§ **Task material**
*** Block opens ***

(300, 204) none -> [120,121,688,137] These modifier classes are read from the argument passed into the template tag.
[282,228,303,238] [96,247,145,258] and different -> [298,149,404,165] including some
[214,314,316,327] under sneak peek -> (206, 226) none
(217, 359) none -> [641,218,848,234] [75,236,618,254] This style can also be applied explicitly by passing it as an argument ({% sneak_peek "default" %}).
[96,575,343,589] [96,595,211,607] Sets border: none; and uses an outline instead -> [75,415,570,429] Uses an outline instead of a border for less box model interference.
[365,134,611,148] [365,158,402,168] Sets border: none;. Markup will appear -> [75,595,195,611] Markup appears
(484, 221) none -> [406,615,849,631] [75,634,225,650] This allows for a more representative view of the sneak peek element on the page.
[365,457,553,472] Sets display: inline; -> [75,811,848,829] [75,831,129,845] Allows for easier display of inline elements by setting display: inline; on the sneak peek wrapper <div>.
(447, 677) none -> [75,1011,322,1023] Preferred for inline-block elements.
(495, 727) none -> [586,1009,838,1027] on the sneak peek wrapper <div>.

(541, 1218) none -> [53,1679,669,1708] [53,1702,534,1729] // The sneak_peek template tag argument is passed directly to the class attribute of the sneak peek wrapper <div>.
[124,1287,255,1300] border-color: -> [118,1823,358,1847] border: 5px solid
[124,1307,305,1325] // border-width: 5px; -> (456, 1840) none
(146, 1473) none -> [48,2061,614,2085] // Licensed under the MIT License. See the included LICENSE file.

*** Block closes ***

Take every line from the data that contains the word "border".

§ **Solution for this exercise**
[96,575,343,589] [96,595,211,607] Sets border: none; and uses an outline instead -> [75,415,570,429] Uses an outline instead of a border for less box model interference.
[365,134,611,148] [365,158,402,168] Sets border: none;. Markup will appear -> [75,595,195,611] Markup appears
[124,1287,255,1300] border-color: -> [118,1823,358,1847] border: 5px solid
[124,1307,305,1325] // border-width: 5px; -> (456, 1840) none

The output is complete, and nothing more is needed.